Return nothing but the lines from the one with "row order: groupid descending" through the one with "Poaceae | count: 32 -> 1" in the data below, word for word and without pictures.

***** Raw data

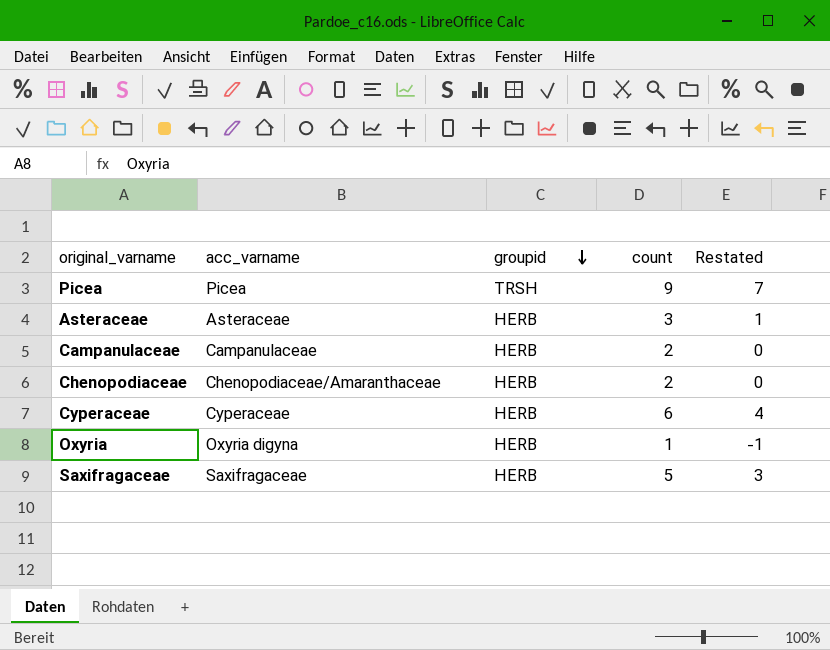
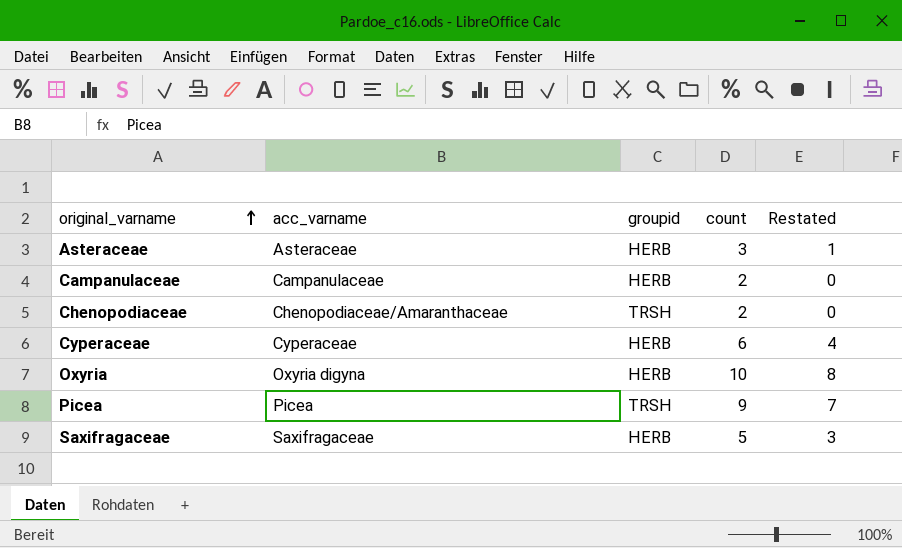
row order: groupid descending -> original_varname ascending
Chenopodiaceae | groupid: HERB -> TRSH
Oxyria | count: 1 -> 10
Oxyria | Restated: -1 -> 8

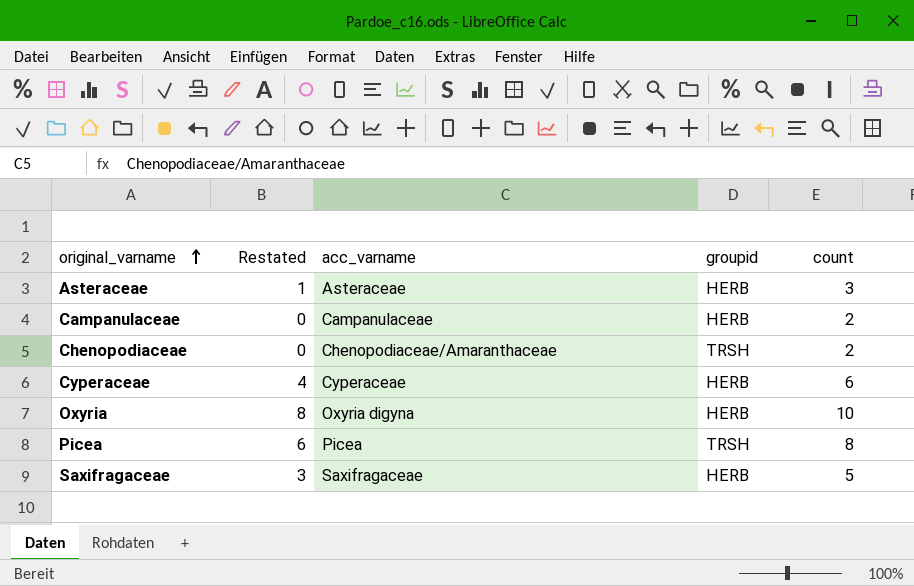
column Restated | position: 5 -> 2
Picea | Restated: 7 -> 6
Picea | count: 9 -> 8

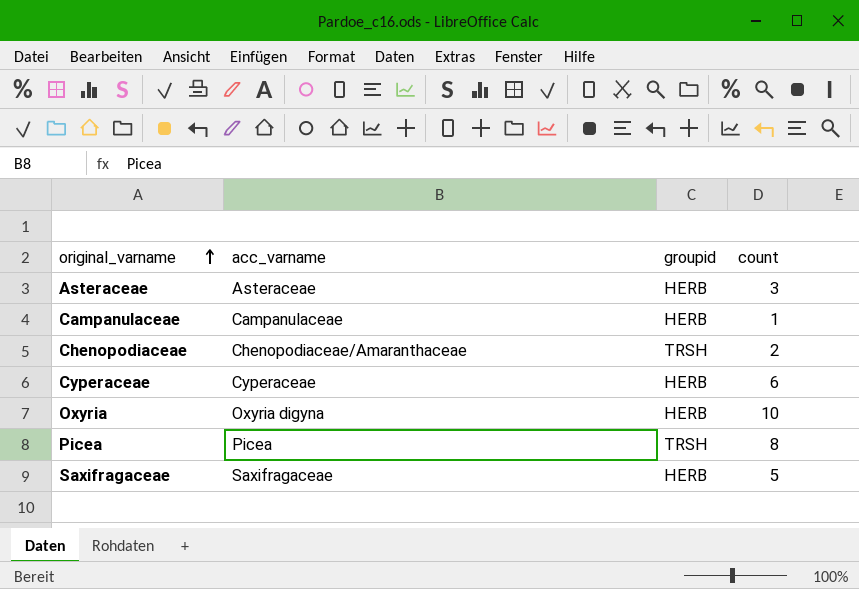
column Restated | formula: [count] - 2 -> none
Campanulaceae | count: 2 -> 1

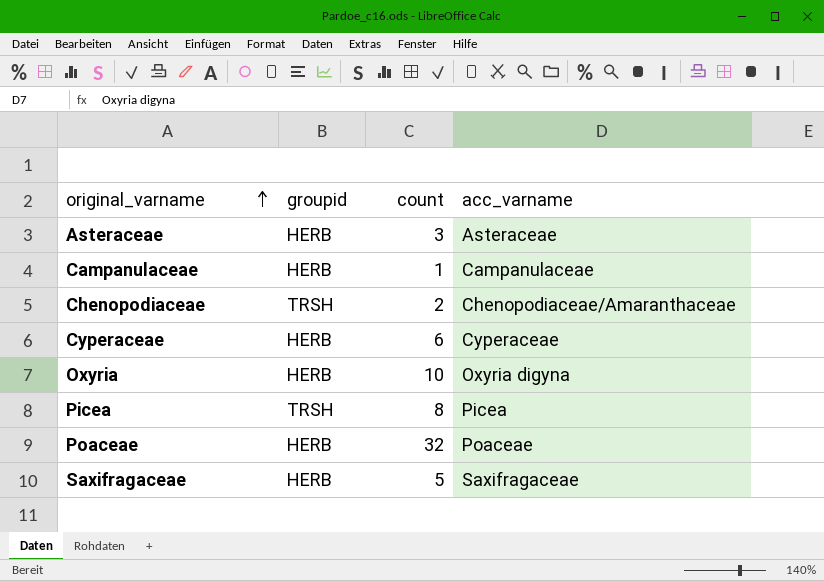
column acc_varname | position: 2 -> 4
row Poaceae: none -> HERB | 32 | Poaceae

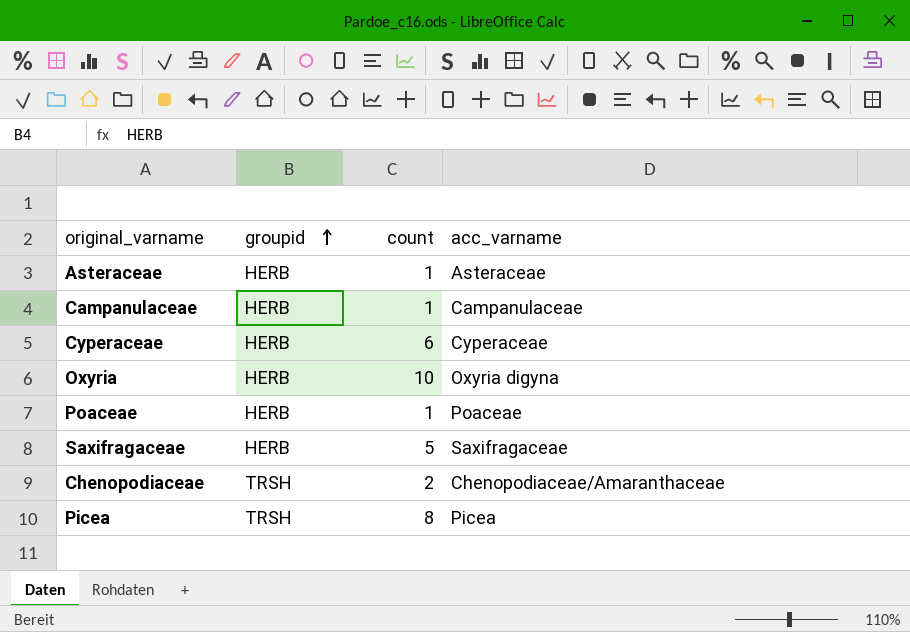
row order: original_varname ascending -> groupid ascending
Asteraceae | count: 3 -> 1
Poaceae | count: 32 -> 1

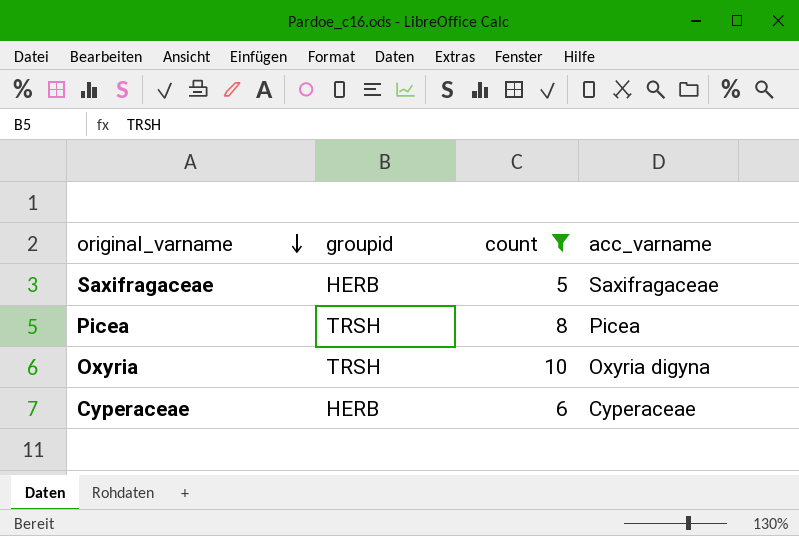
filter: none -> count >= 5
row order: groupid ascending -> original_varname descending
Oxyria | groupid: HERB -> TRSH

**********
***** Raw data

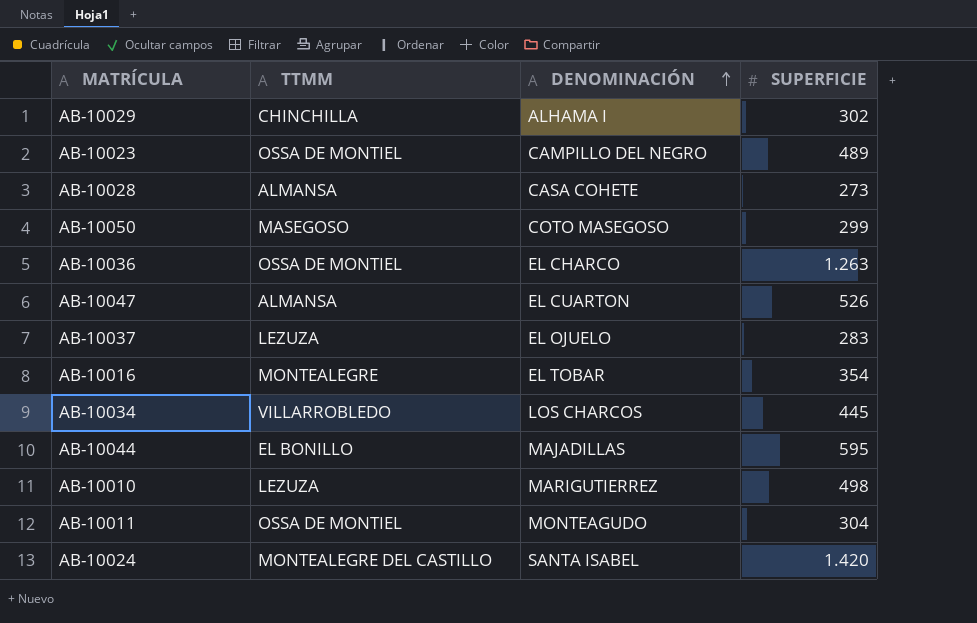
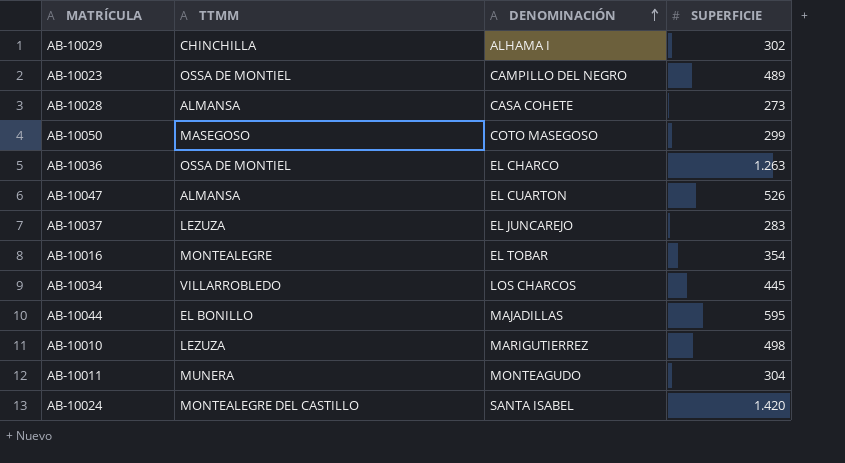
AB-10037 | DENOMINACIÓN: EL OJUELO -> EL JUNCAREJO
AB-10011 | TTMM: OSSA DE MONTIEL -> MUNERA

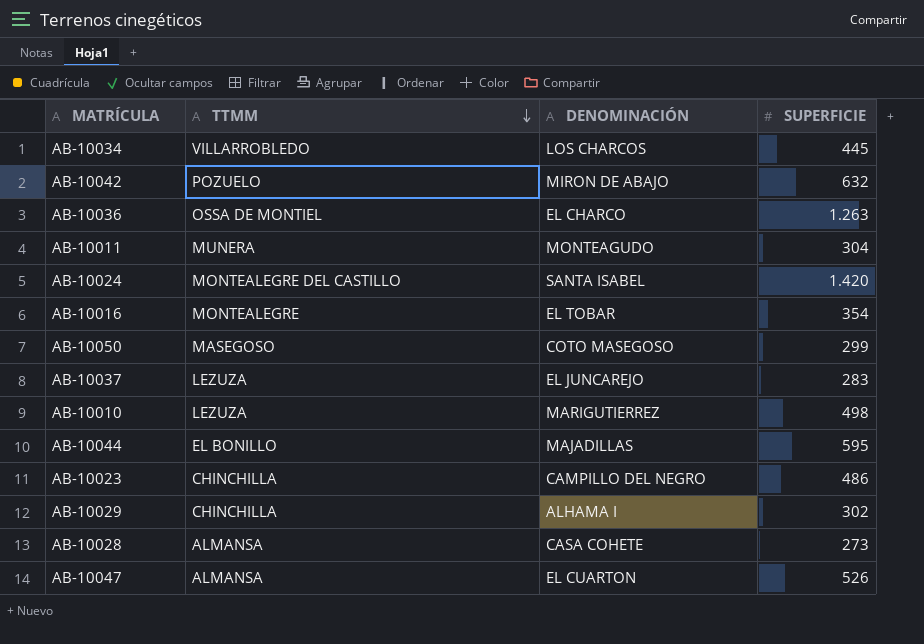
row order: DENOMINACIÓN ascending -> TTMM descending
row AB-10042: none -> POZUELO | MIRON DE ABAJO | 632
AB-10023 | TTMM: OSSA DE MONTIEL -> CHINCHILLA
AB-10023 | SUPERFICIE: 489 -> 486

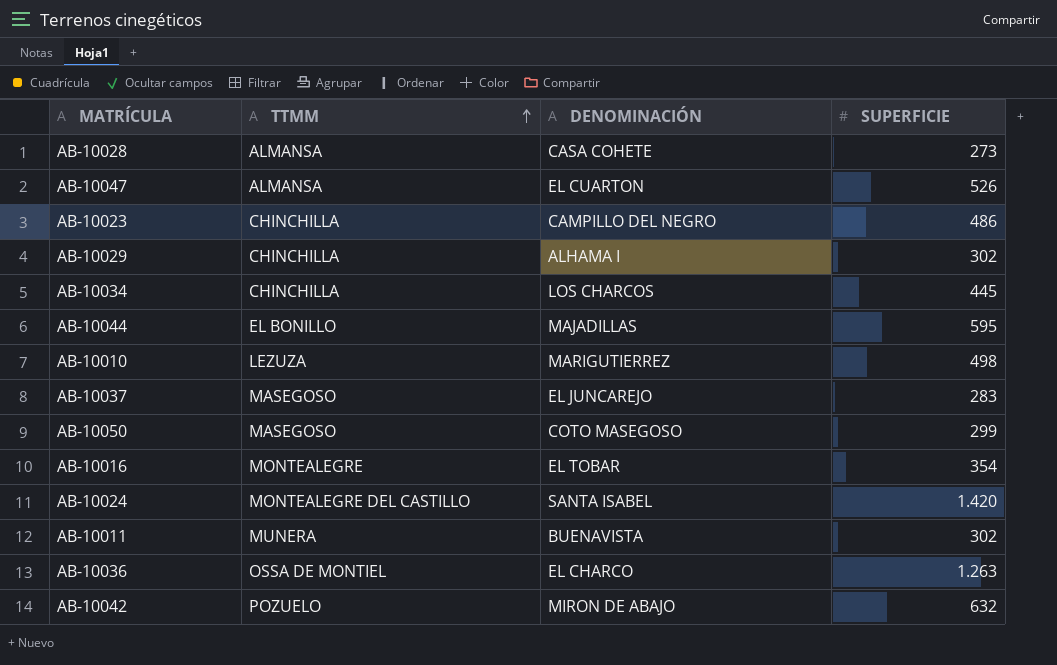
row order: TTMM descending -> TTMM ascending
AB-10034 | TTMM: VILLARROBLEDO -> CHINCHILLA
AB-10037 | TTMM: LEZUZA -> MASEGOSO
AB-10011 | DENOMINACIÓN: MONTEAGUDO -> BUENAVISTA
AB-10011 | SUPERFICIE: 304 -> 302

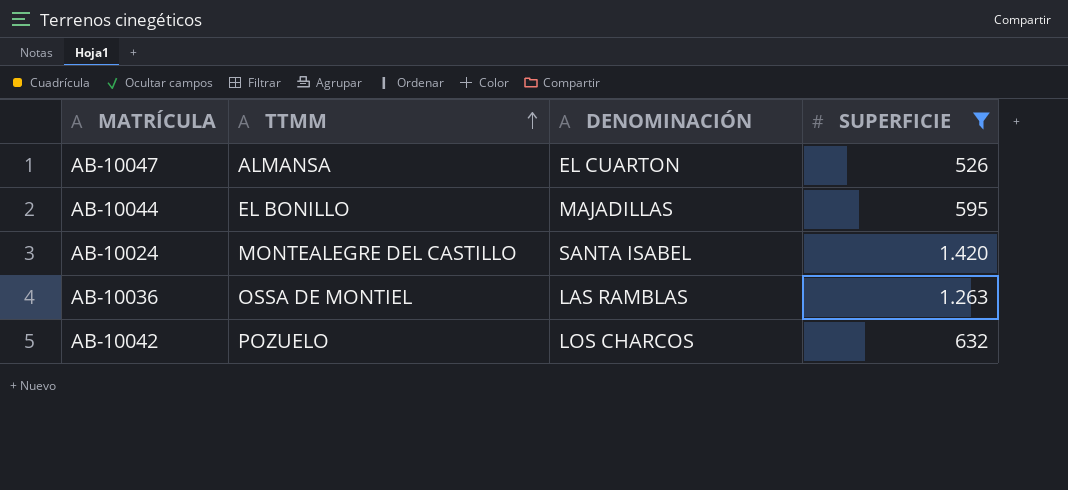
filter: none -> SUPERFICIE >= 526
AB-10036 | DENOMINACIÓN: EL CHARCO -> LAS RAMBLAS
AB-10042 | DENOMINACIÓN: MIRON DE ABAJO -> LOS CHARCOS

**********

| Response to the task |
row order: groupid descending -> original_varname ascending
Chenopodiaceae | groupid: HERB -> TRSH
Oxyria | count: 1 -> 10
Oxyria | Restated: -1 -> 8

column Restated | position: 5 -> 2
Picea | Restated: 7 -> 6
Picea | count: 9 -> 8

column Restated | formula: [count] - 2 -> none
Campanulaceae | count: 2 -> 1

column acc_varname | position: 2 -> 4
row Poaceae: none -> HERB | 32 | Poaceae

row order: original_varname ascending -> groupid ascending
Asteraceae | count: 3 -> 1
Poaceae | count: 32 -> 1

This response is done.